This guide describes how to use the protocol buffer language to structure your protocol buffer data, including .proto file syntax and how to generate data access classes from your .proto files. It covers the proto3 version of the protocol buffers language: for information on the older proto2 syntax, see the Proto2 Language Guide.
本指南介绍如何使用 Protocol buffer 语言构造 Protocol buffer 数据,包括 .proto 文件语法以及如何从 .proto 文件生成数据访问类。它涵盖了 protocol buffers 语言 proto3 版本:对老版 proto2 语法信息,请参看 [proto2 语言指南]。
This is a reference guide – for a step by step example that uses many of the features described in this document, see the tutorial for your chosen language (currently proto2 only; more proto3 documentation is coming soon).
该参考指南是使用循序渐进的例子来描述 protocal buffer 的特性,请参看[教程]你选择的语言(目前只有 proto2;更多 proto3 文文档稍后推出)。
Defining A Message Type 定义消息类型
First let’s look at a very simple example. Let’s say you want to define a search request message format, where each search request has a query string, the particular page of results you are interested in, and a number of results per page. Here’s the .proto file you use to define the message type.
首先让我们看一个非常简单的例子。假设您想要定义一个搜索请求消息格式,其中每个搜索请求包含查询字符串、您期待的特定页数据和期望每页数据调条数。以下是用于定义该消息类型的 .proto 文件。
syntax = "proto3";
message SearchRequest {
string query = 1;
int32 page_number = 2;
int32 result_per_page = 3;
}
- The first line of the file specifies that you’re using proto3 syntax: if you don’t do this the protocol buffer compiler will assume you are using proto2. This must be the first non-empty, non-comment line of the file.

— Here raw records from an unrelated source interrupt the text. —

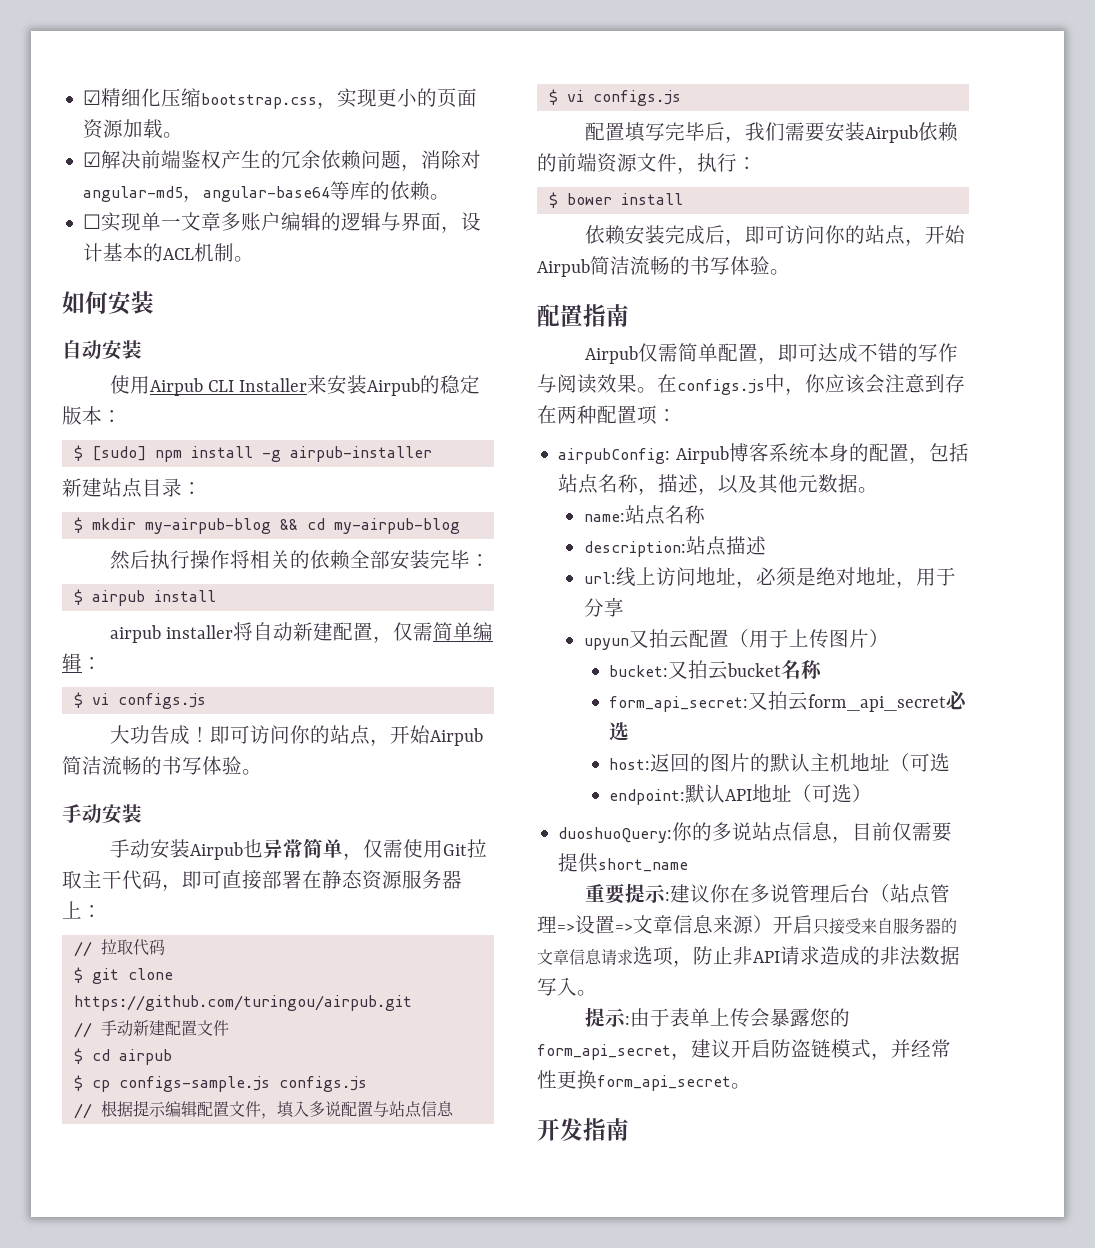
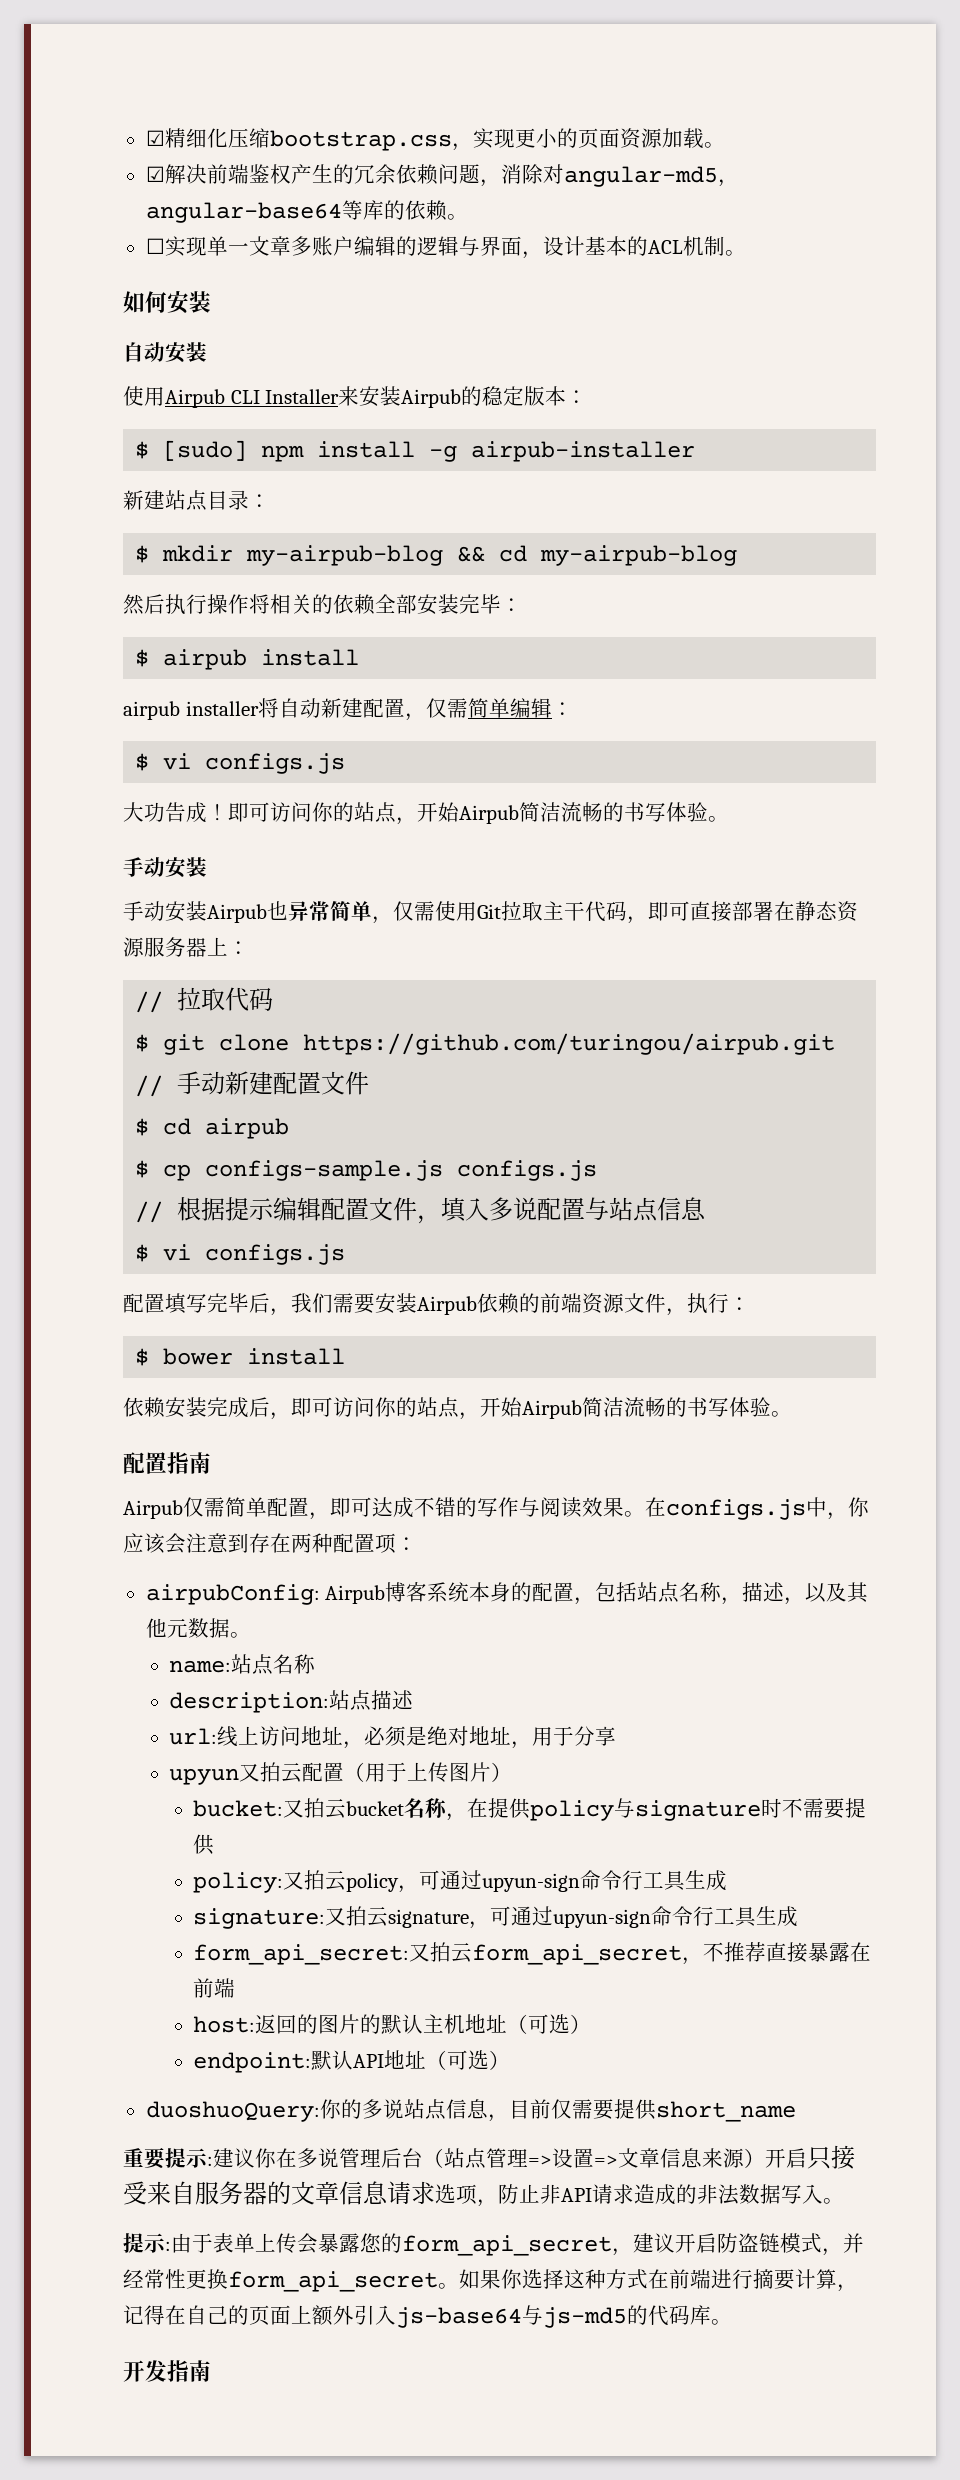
- bucket:又拍云bucket名称
- form_api_secret:又拍云form_api_secret必选
+ bucket:又拍云bucket名称，在提供policy与signature时不需要提供
+ policy:又拍云policy，可通过upyun-sign命令行工具生成
+ signature:又拍云signature，可通过upyun-sign命令行工具生成
+ form_api_secret:又拍云form_api_secret，不推荐直接暴露在前端
- host:返回的图片的默认主机地址（可选
+ host:返回的图片的默认主机地址（可选）
+ 如果你选择这种方式在前端进行摘要计算，记得在自己的页面上额外引入js-base64与js-md5的代码库。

该文件的第一行指定你用 proto3 语法:如果你不这样做的 protocol buffer 编译器会假设您使用的是 [proto2]。文件第一行必须非空的,非注释的。
The SearchRequest message definition specifies three fields (name/value pairs), one for each piece of data that you want to include in this type of message. Each field has a name and a type.

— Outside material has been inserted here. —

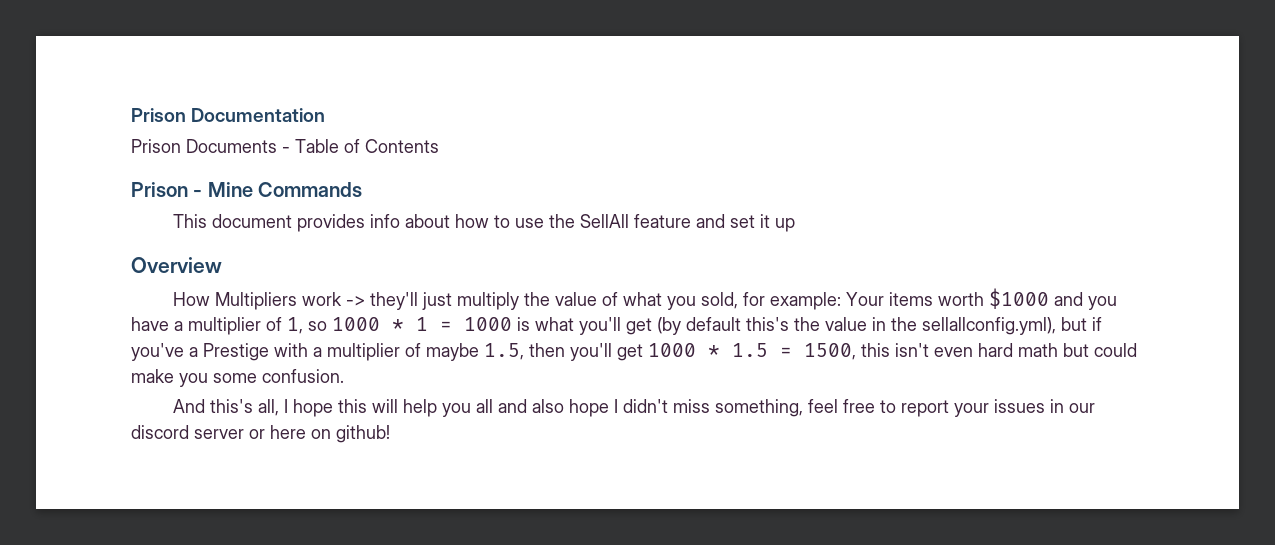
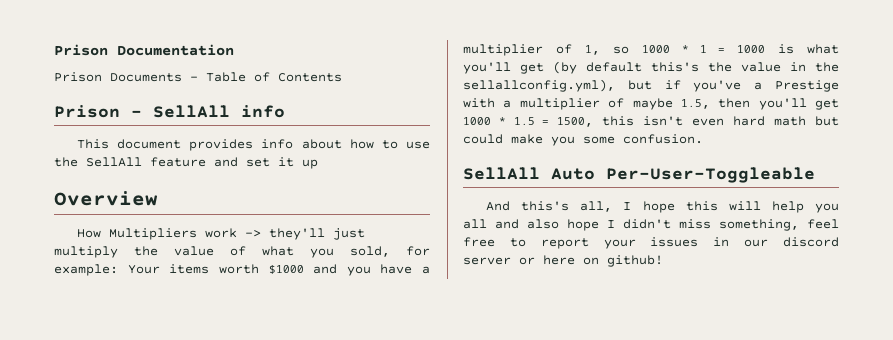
- Prison - Mine Commands
+ Prison - SellAll info
+ SellAll Auto Per-User-Toggleable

- SearchRequest 消息定义指定的三个字段, 每一个你想要包含在消息中的数据数据都以(名称/值 对)形式存在。每个字段都有名称和类型。
Specifying Field Types 指定字段类型
In the above example, all the fields are scalar types: two integers (page_number and result_per_page) and a string (query). However, you can also specify composite types for your fields, including enumerations and other message types.
在上面的例子中,所有的字段都是数值类型:两个整数(page_number 和 result_per_page)和一个字符串(query)类型。然而,你也可以指定复合类型,包括枚举和其他消息类型。
Assigning Tags 分配标签
As you can see, each field in the message definition has a unique numbered tag. These tags are used to identify your fields in the message binary format, and should not be changed once your message type is in use. Note that tags with values in the range 1 through 15 take one byte to encode, including the identifying number and the field’s type (you can find out more about this in Protocol Buffer Encoding). Tags in the range 16 through 2047 take two bytes. So you should reserve the tags 1 through 15 for very frequently occurring message elements. Remember to leave some room for frequently occurring elements that might be added in the future.

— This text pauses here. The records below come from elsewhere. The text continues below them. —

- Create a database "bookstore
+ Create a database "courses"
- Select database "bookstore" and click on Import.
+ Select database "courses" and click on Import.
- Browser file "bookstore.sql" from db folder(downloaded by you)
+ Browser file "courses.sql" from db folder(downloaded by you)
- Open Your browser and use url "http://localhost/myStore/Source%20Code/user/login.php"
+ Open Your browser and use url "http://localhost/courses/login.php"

正如您所看到的,消息定义中的每个字段都有唯一的编号标记。这些标记用于标识消息二进制格式中的字段,并且在您的消息类型使用后不应更改该字段。请注意,标签取值范围在1到15之间,需要一个字节来编码,包括标识号和字段类型(您可以在 [Protocol Buffer Encoding] 中找到更多信息)。标签取值范围在16到2047内,需要两个字节。因此,您应该保留标签1到15为非常频繁使用的消息元素。记住留一些空间,频繁使用的元素,可能会在未来增加。
The smallest tag number you can specify is 1, and the largest is 2^29 - 1, or 536,870,911. You also cannot use the numbers 19000 through 19999 (FieldDescriptor::kFirstReservedNumber through FieldDescriptor::kLastReservedNumber), as they are reserved for the Protocol Buffers implementation - the protocol buffer compiler will complain if you use one of these reserved numbers in your .proto. Similarly, you cannot use any previously reserved tags.
您可以指定的最小标签数是1,最大的是2^29 - 1,或 536870911。你也不能用数字19000到19999(FieldDescriptor::KFirstReservedNumber 到FieldDescriptor:: KLastReservedNumber),这是 protocol buffer 预留的 - 当你在 .proto 文件中使用保留编号 protocol buffer 编译器将报警。同样,您不能使用任何保留的标签。
Specifying Field Rules 指定字段的规则
Message fields can be one of the following:
消息字段可以是下列之一:
- singular: a well-formed message can have zero or one of this field (but not more than one).
单一: 一个格式化好的消息字段数据可以有零或一个(但不超过一个)。
repeated: this field can be repeated any number of times (including zero) in a well-formed message. The order of the repeated values will be preserved.
- 重复:该字段可以重复任何次(包括零次)在一个格式化好的消息中重复值的顺序不变。
In proto3, repeated fields of scalar numeric types use packed encoding by default.
在 proto3 中,重复字段数量的数值类型使用默认压缩编码。
You can find out more about packed encoding in Protocol Buffer Encoding.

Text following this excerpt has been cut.